First thing: go to the EPFO Unified Member Portal (unifiedportal-mem.epfindia.gov.in) and log in with your UAN. Check if your old employer has linked and verified your KYC — Aadhaar, PAN, bank account. If all three are verified, you can actually raise a transfer claim (Form 13) online WITHOUT the old employer's approval. The claim goes to either your old employer or new employer for approval — choose new employer since your old one is ghosting you.
But here's the thing most people miss — if your UAN was activated and KYC was seeded by the old employer, the transfer can be approved by your NEW employer's HR alone. Go tell your new employer's HR department this specifically. Many new-employer HRs don't know they can approve on their end.

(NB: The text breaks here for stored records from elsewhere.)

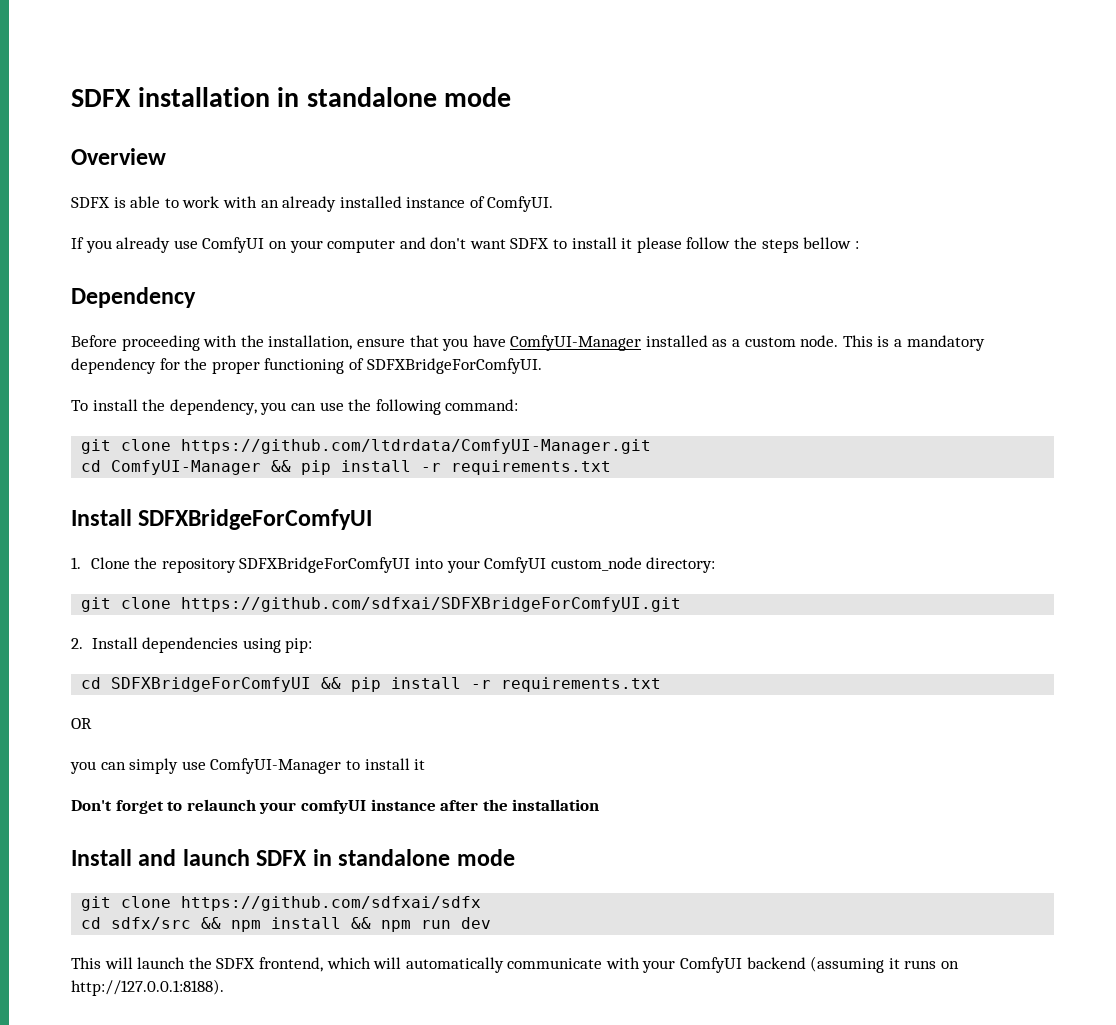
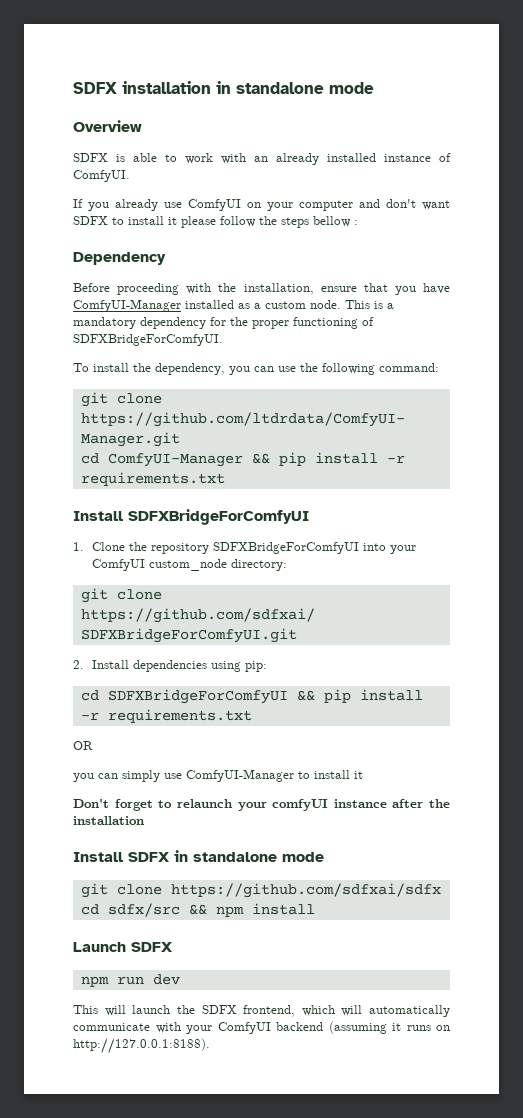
- Install and launch SDFX in standalone mode
+ Install SDFX in standalone mode
- cd sdfx/src && npm install && npm run dev
+ cd sdfx/src && npm install
+ Launch SDFX
+ npm run dev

If that doesn't work, file a grievance on EPFIGMS (epfigms.gov.in). Be specific: write the old establishment code, your PF account number, date of leaving, and that employer is non-responsive. EPFO Regional Commissioner offices actually act on these — they can mark the employer as defaulter and process your transfer anyway. I've seen this work within 45-60 days when the grievance is written properly.
Also call 1800-118-005, the EPFO toll-free. Morning between 9-10 AM has shorter wait times. Keep your UAN ready.
About the tax concern — you're right to be careful. Withdrawal before 5 years of continuous service attracts tax. But transfer is not withdrawal, so transfer this amount freely, no tax issue at all.
My strong recommendation: raise the online transfer claim today itself choosing new employer as approving authority. Simultaneously file on EPFIGMS. These two together usually break the deadlock within 2 months.